Design system audit: Reviewed the existing Figma component library to confirm what Claude Design would need to reference to stay on-spec.
Tooling evaluation: Chose Claude Design over other options because it met the team where they already were — engineering was already building in Claude Code, and its Figma integration meant designs could move from spec to build without leaving that workflow.
Design Sprint
Moved from concept to an approved POC in a compressed loop — building in Claude Design directly off the Figma direction rather than handing off in stages.
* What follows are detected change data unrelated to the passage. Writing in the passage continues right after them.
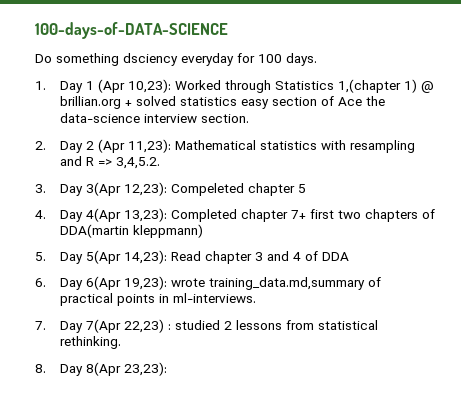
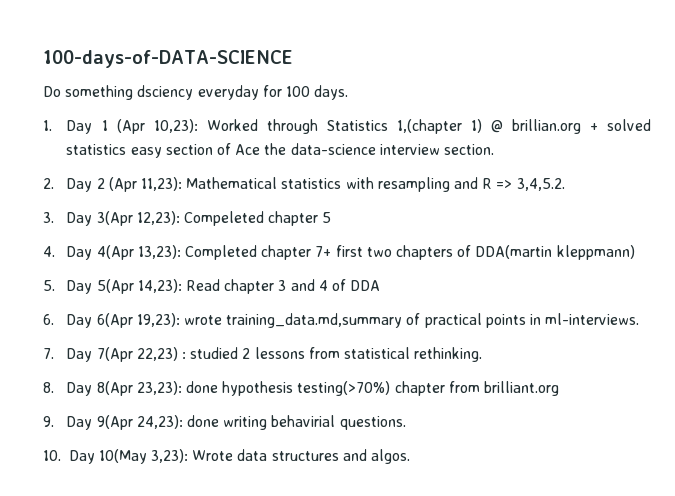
- 8. Day 8(Apr 23,23):
+ 8. Day 8(Apr 23,23): done hypothesis testing(>70%) chapter from brilliant.org
+ 9. Day 9(Apr 24,23): done writing behavirial questions.
+ 10. Day 10(May 3,23): Wrote data structures and algos.

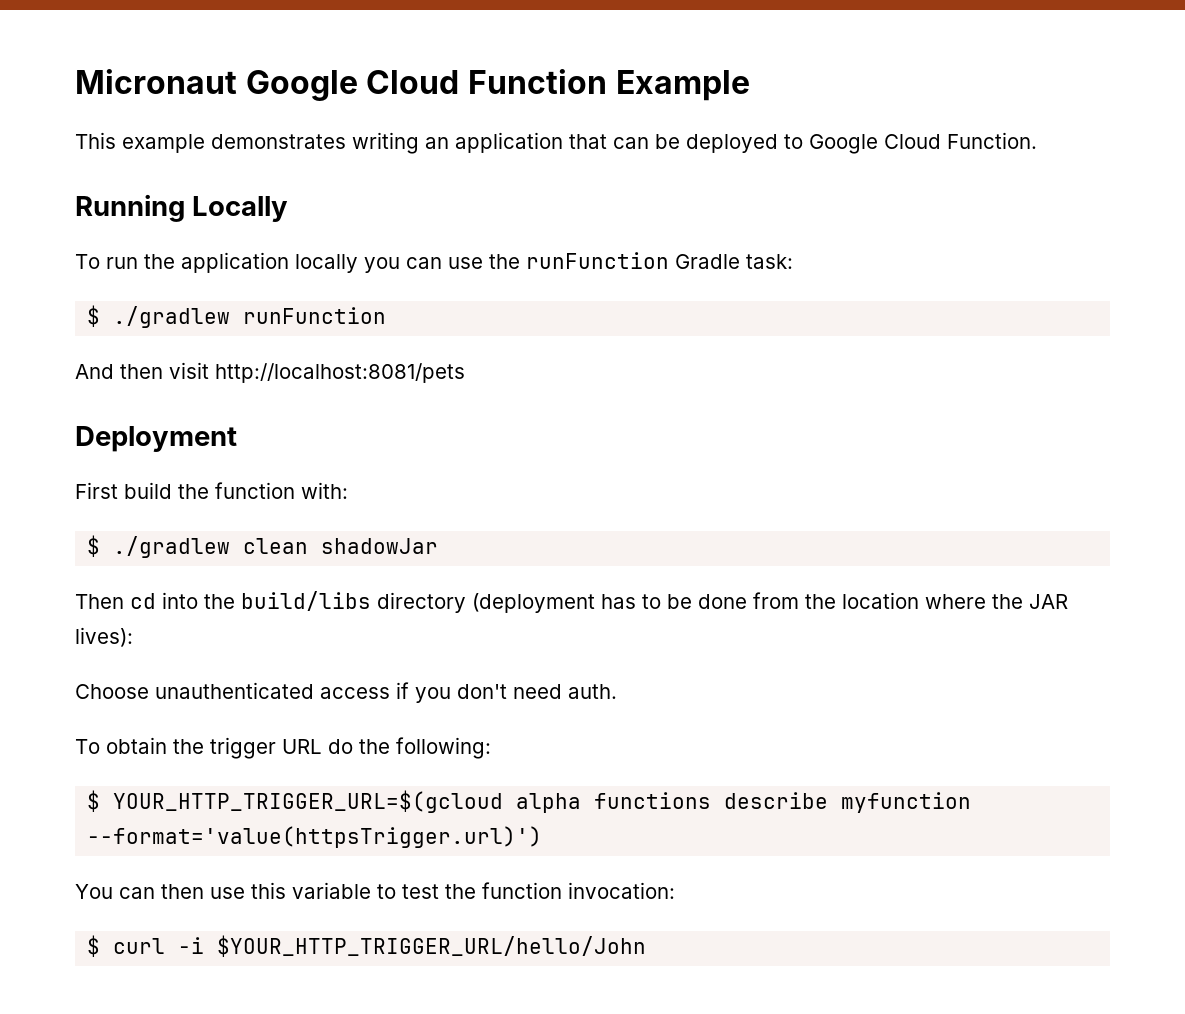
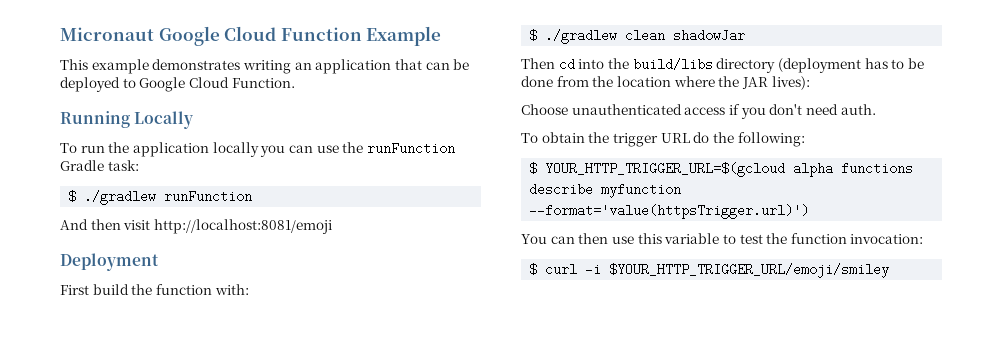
- And then visit http://localhost:8081/pets
+ And then visit http://localhost:8081/emoji
- $ curl -i $YOUR_HTTP_TRIGGER_URL/hello/John
+ $ curl -i $YOUR_HTTP_TRIGGER_URL/emoji/smiley

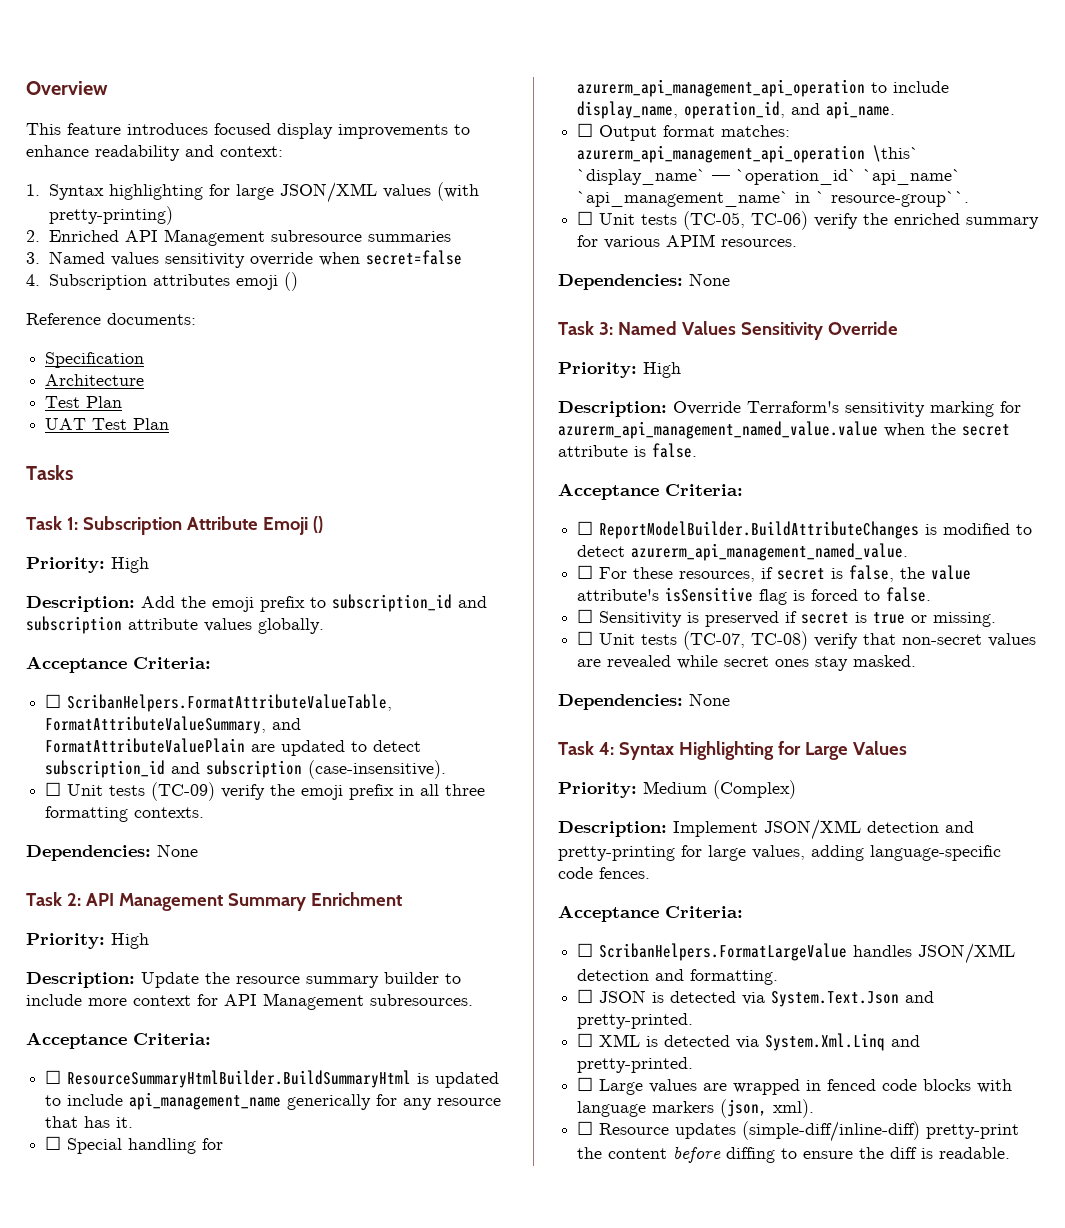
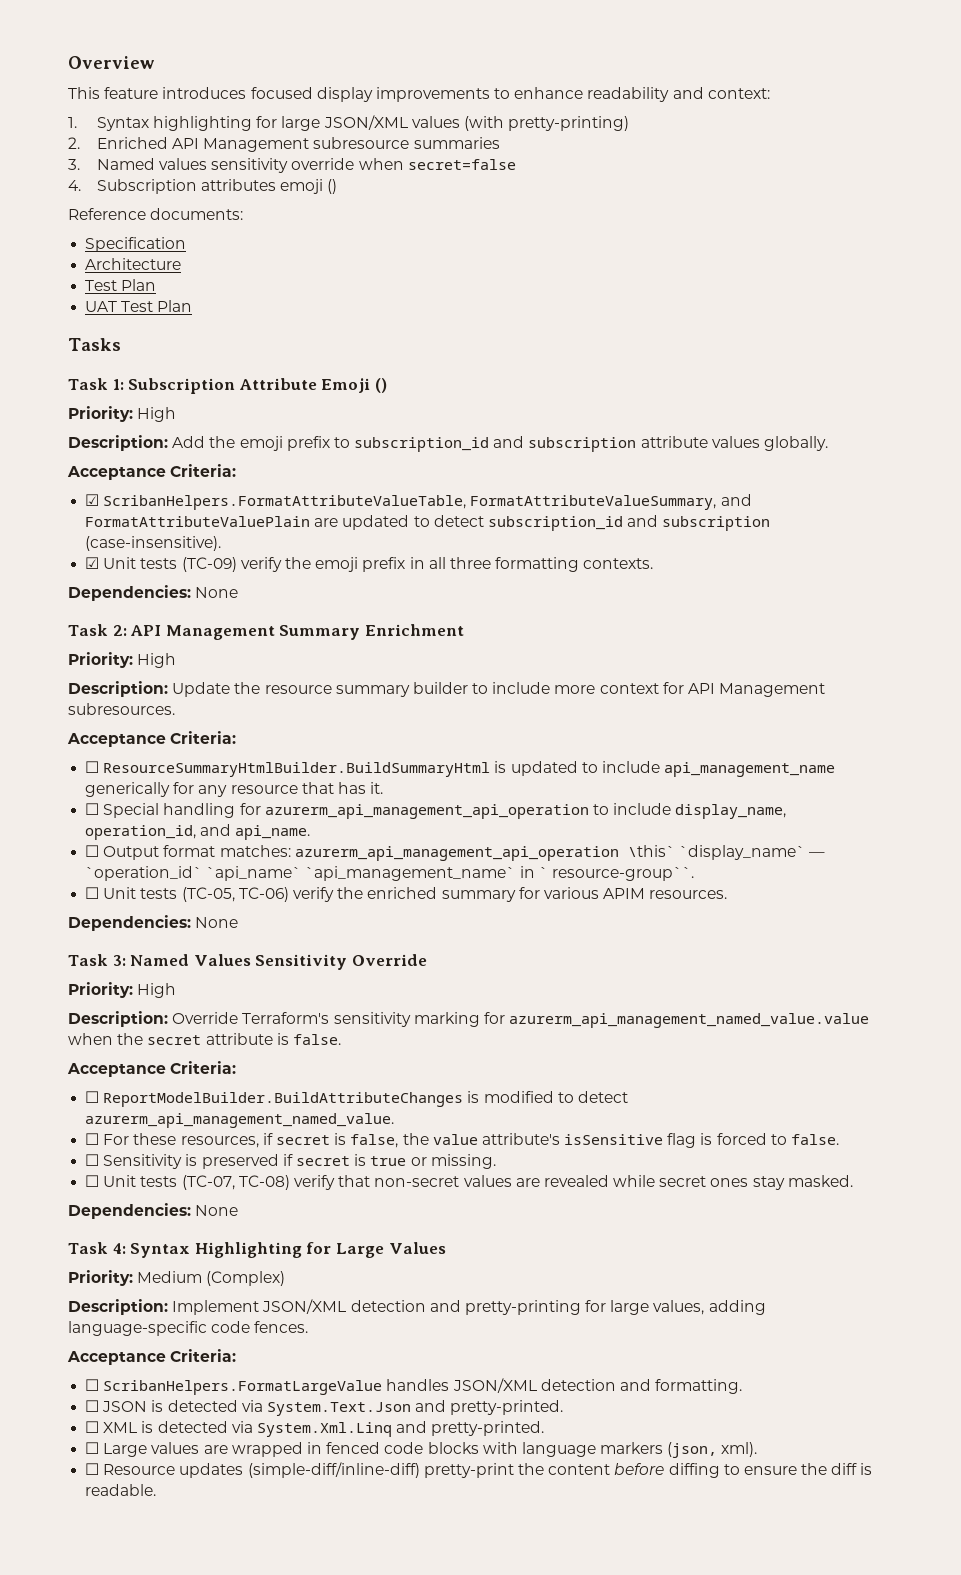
- ☐ ScribanHelpers.FormatAttributeValueTable, FormatAttributeValueSummary, and FormatAttributeValuePlain are updated to detect subscription_id and subscription (case-insensitive).
+ ☑ ScribanHelpers.FormatAttributeValueTable, FormatAttributeValueSummary, and FormatAttributeValuePlain are updated to detect subscription_id and subscription (case-insensitive).
- ☐ Unit tests (TC-09) verify the emoji prefix in all three formatting contexts.
+ ☑ Unit tests (TC-09) verify the emoji prefix in all three formatting contexts.

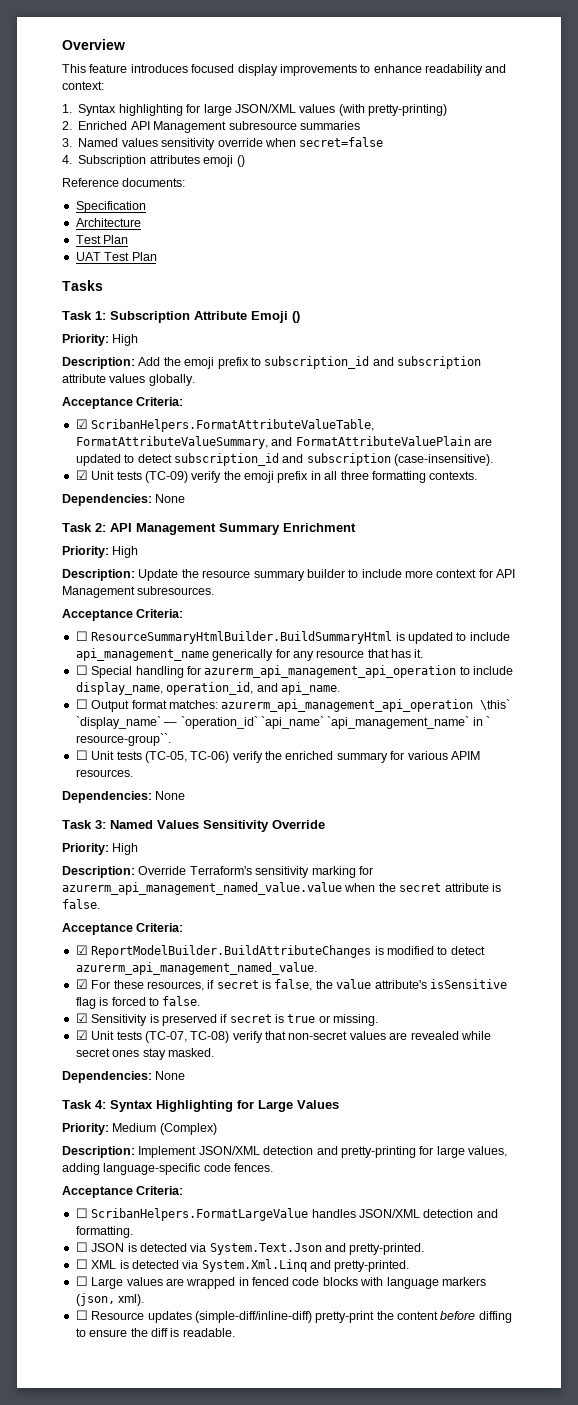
- ☐ ReportModelBuilder.BuildAttributeChanges is modified to detect azurerm_api_management_named_value.
+ ☑ ReportModelBuilder.BuildAttributeChanges is modified to detect azurerm_api_management_named_value.
- ☐ For these resources, if secret is false, the value attribute's isSensitive flag is forced to false.
+ ☑ For these resources, if secret is false, the value attribute's isSensitive flag is forced to false.
- ☐ Sensitivity is preserved if secret is true or missing.
+ ☑ Sensitivity is preserved if secret is true or missing.
- ☐ Unit tests (TC-07, TC-08) verify that non-secret values are revealed while secret ones stay masked.
+ ☑ Unit tests (TC-07, TC-08) verify that non-secret values are revealed while secret ones stay masked.

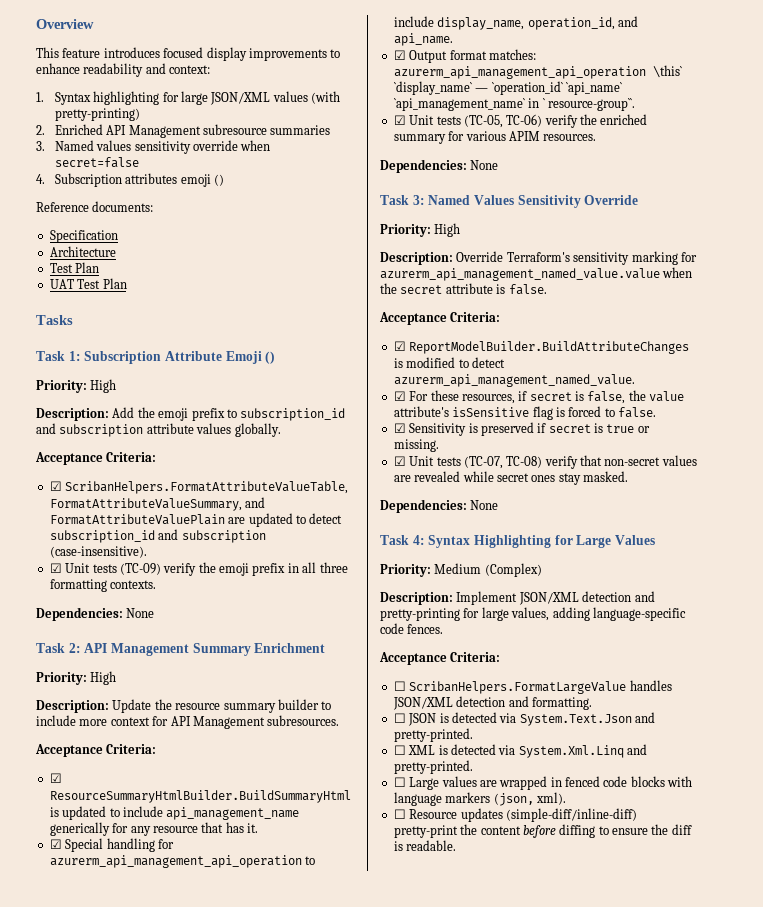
- ☐ ResourceSummaryHtmlBuilder.BuildSummaryHtml is updated to include api_management_name generically for any resource that has it.
+ ☑ ResourceSummaryHtmlBuilder.BuildSummaryHtml is updated to include api_management_name generically for any resource that has it.
- ☐ Special handling for azurerm_api_management_api_operation to include display_name, operation_id, and api_name.
+ ☑ Special handling for azurerm_api_management_api_operation to include display_name, operation_id, and api_name.
- ☐ Output format matches: azurerm_api_management_api_operation \this` `display_name` — `operation_id` `api_name` `api_management_name` in ` resource-group``.
+ ☑ Output format matches: azurerm_api_management_api_operation \this` `display_name` — `operation_id` `api_name` `api_management_name` in ` resource-group``.
- ☐ Unit tests (TC-05, TC-06) verify the enriched summary for various APIM resources.
+ ☑ Unit tests (TC-05, TC-06) verify the enriched summary for various APIM resources.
Concept session: Whiteboard framing with VP of Product
Figma direction: Key screens and states defined against the design system
First interactive POC: Built in Claude Design from the Figma spec
Stakeholder review and sign-off: Reviewed live, approved to move into production
Handoff journey mapping
Mapped step by step what happens to a design as it moves from Figma spec through Claude Design into a shipped build — and where junior designers pick it up to extend the pattern.
Gave design, engineering, and the wider team a shared reference for where responsibility was handed off at each stage, instead of relying on tribal knowledge.
Outcomes
The fidelity between the Figma spec and the shipped build held up under inspection — spacing, states, and interaction detail matched closely enough that engineering didn't need to guess.
Scaling to the team
Once the pattern was validated, the work shifted from building to directing. The approved components and rules were packaged so junior designers could extend the pattern across the rest of the product without re-litigating the core decisions.
Consistency in the handoff
Keeping Claude Design tied to the existing Figma design system meant the fast path didn't come at the cost of brand and product consistency — every screen it produced still spoke the same visual language as the rest of the product.